When you point this out, then the temperature gets much hotter because, in pointing it out, you are really attacking the only true god to them – the god of relativism. Christians are, of course, identified as hateful for saying that there is only one way to get to heaven and the other religions will not get you there. Christians are prudes and hateful for not accepting that each of us gets to make up our own morality.
I could go on, but Christians need to understand that, as Ted Turnau argues, we need to be more imaginative in our apologetics. We need to recognize that these Relativistic Atheists are not really believing in atheism; their core belief is relativism. And they believe in relativism because it allows their desires to be at the center of the story. After all, if it doesn’t matter what is true about God and heaven, then any belief will do, including beliefs that would not correspond with what what C.S. Lewis called the Tao – a basic set of morals that have largely been accepted across all societies throughout time.
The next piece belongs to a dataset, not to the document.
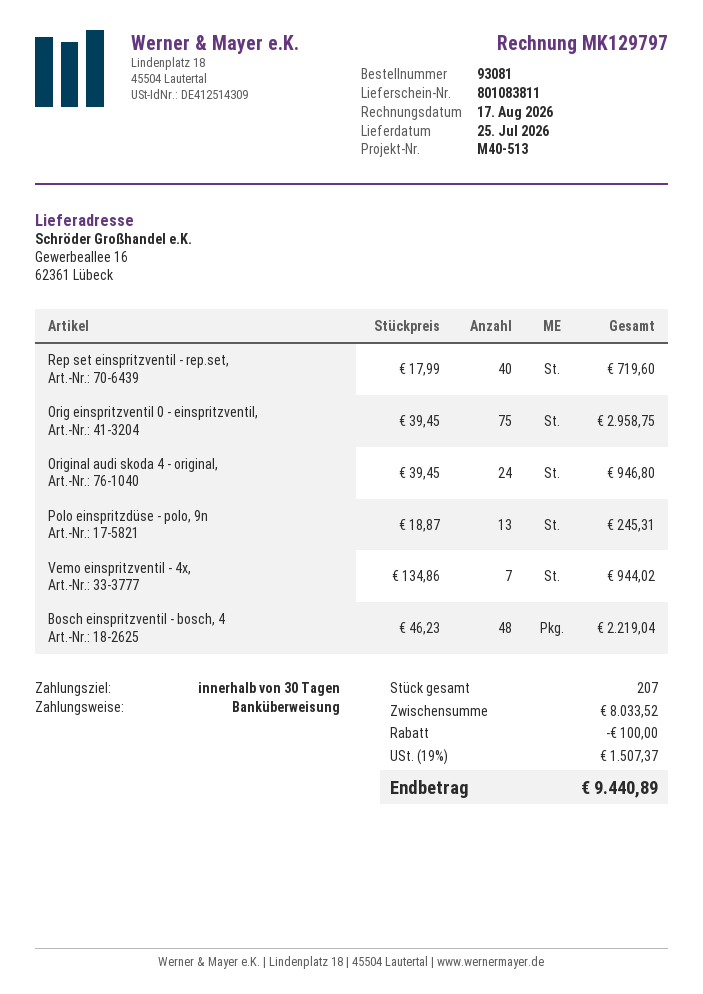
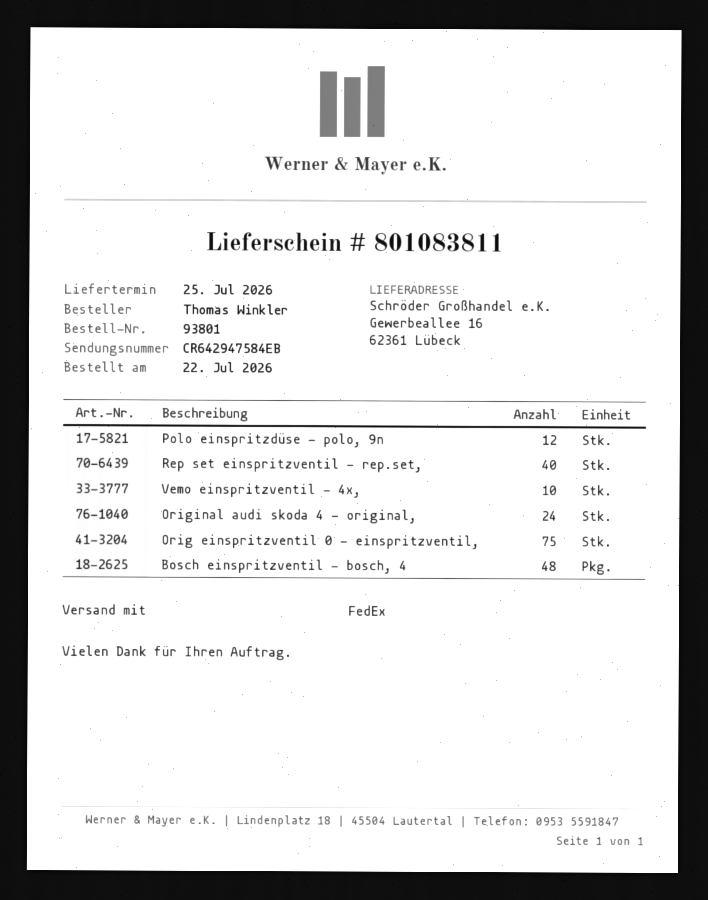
order number: 93081 -> 93801
Polo einspritzdüse - polo, 9n: 13 -> 12
Vemo einspritzventil - 4x,: 7 -> 10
As Ted Turnau argues, we need more imagination in our apologetics. We need to think of new ways to attack this commitment to a self-serving relativism. We need to think of new ways to disabuse people of the belief that existence is ultimately about them and what they want. We need to have them see that the things that we value most do not arise from a self-centered worldview. Only Christianity presents a chance for real meaning with an explanatory reach for all of life.